マルチクリエイター・紅林大空が語る、デコラファッションから広がるクリエイティブな未来

90年代後半、原宿を中心に路上スナップ写真や雑誌で注目を浴びたデコラファッションが、今新たにストリートで再注目をされ始めている。
デコラファッションとは、カラフルな色使いの洋服やメイク、キッチュなアクセサリーをたくさん身につけたスタイルだ。当初のデコラファッションは、その派手な装いからメディアの注目を浴びたのもあり、奇抜な印象が強かった。
しかし2010年代に入ると、デコラファッションはただの若者のカルチャーとしてだけではなく、日本を代表とするポップカルチャー・「Kawaii(カワイイ)カルチャー」として評価され、新たな局面を迎えた。
90年代の終盤にストリートに現れ、2010年代以降も時代とともに受け継がれたデコラファッションだが、現在はどのようなスタイルに変化しているのだろうか?
今回は2010年代の原宿系雑誌『KERA』で絶大な人気を誇り、また2010年代のデコラファッションを牽引した紅林大空さんに、当時の原宿と現在のデコラファッションのシーンについて話を伺ってみた。
PROFILE|プロフィール
紅林 大空(くればやし はるか)

2009年より原宿系雑誌「KERA」のモデルとして活躍。
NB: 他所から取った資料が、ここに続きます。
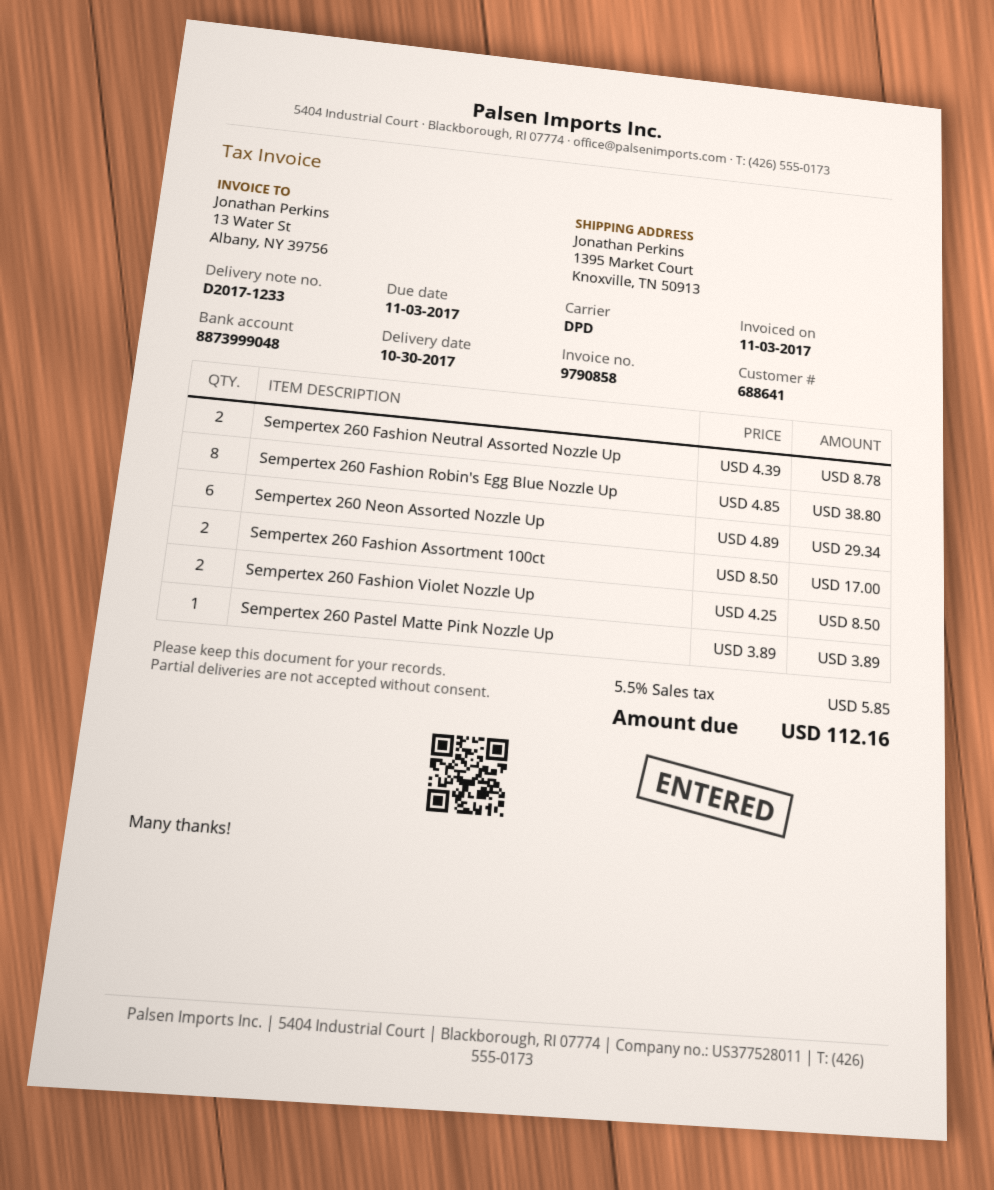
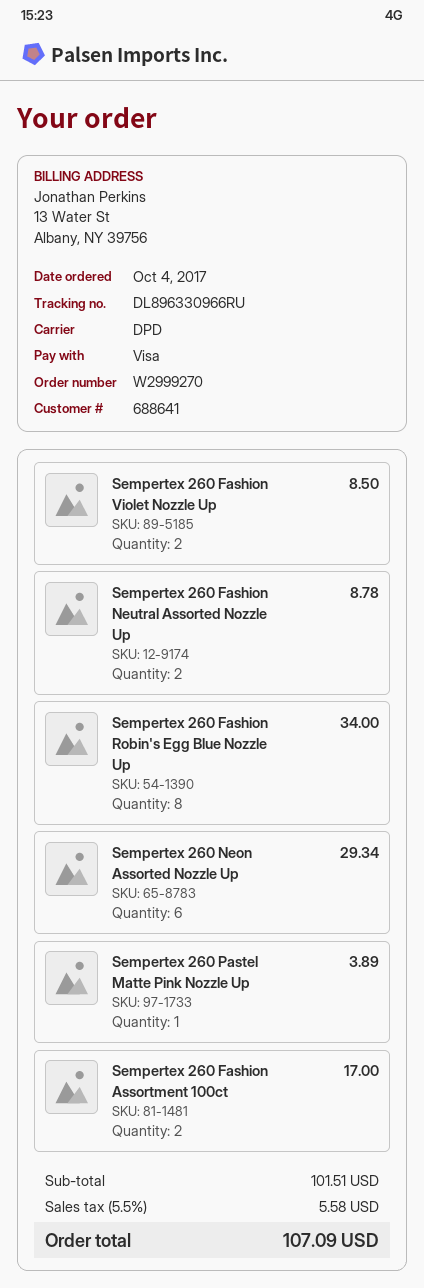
Sempertex 260 Fashion Robin's Egg Blue Nozzle Up: 8 for 38.80 -> 8 for 34.00
tax: 5.5% = 5.85 -> 5.5% = 5.58
total: 112.16 -> 107.09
ファッションや音楽、動画クリエイターとして KAWAIIカルチャーを世界に向けて発信中。
2015年以後は世界中のKAWAIIカルチャー関連イベントへのゲスト出演をメインに活動。
2018年より海外研究者によるKAWAIIファッションについての研究・論文製作に共同研究者として携わる。
SNSで海外からの人気を獲得し、日本人として初めて米Instagram公式アカウントから2度のインタビューを受けるなど海外人気の高いKAWAIIアイコンのひとり。

X(旧:Twitter)

1990年代後半の原宿と2010年代の原宿

私は90年代後半原宿カルチャーのど真ん中世代なのですが、私から見ても紅林さんが雑誌に登場した時は凄く衝撃的で「新しさ」がありました。ちょうどその頃の原宿もまだ賑わっていましたが、2010年代の原宿やデコラファッションはどのような雰囲気でしたか?
私の感覚としては2010年代に突入すると、個人がTwitter(現・X)などSNSを本格的に使い始めた頃だったので、それで新しいファッションが街に出てきた時代でもありましたね。
まだSNSをあまり使ってない世代にも雑誌から広がり、ファッションにいい意味で追い風が吹いた年かなと思っています。またその頃には「ホコ天」がすでになくて、原宿カルチャーの発信が「ホコ天」から「竹下通り」に移り変わっていった印象がありますね。
私の所感になってしまいますが、90年代後半のデコラファッションはヴィヴィアン・ウエストウッドやインディーズブランドを積極的に取り入れた装いや、赤やピンクをメインに取り入れたイチゴのような配色が多かった印象です。
2010年代の原宿ファッションは90年代とは違う形で古着やハンドメイドがもっと盛んになってきたような気がします。デコラファッションも古着を組み合わせたり、またハンドメイドでリメイクしたりするのが主流になってきた頃だったという記憶があります
全体的に振り返ると、2010年代はどのような時代でしたか?
2010年代は読者モデルがもう全盛期で。2000年頃はカリスマショップ店員とカリスマ美容師がメインのファッションアイコンで、その次に「読モ」という職業が浸透してきて、みんなが「読モ」になりたい!と盛り上がってきた時代です。
この頃の「読モ」は今で言うと、インフルエンサーみたいな存在でしたが、当時はInstagramやtikitokもない時代ですので「読モ」になりたいけど「読モ」のなり方が分からない…というのが今とは違うところだと思います。
紅林さんが、デコラファッションを始めた経緯や背景はなんですか?
実はデコラファッションに象徴されるような、いっぱい物をつけるスタイルを始めたのは結構遅いんですよ。
私が始めたのは22〜23歳の頃からですね。それまでは、派手な服を着たり、古着をリメイクしたりして自分で作った物を着るのが好きでした。『Zipper』や『KERA』などの雑誌の影響もありましたが、当時は「ふみコミュ!」という若い女の子たちに人気のサイトがあって、そこで情報交換をしたり、スナップ写真を見たりしていましたね。
当時はガラケーの時代でしたが、ネット機能があったのでちょうどコミュニティサイトが乱立した時代です。デコラファッションとの出会いもそこからですね。
あの頃は「魔法のiランド」や「前略プロフィール」とか、コミュニティサイトがたくさんありましたね。またいろんな人がブログを始めてみたり、フリー素材屋さんから古着モデルさんの切り抜きとかをダウンロードして、自分でホームページ作って軽くコーディングできるのが当たり前の世代でもありました。雑誌とネットの両方で情報収集をしていましたね。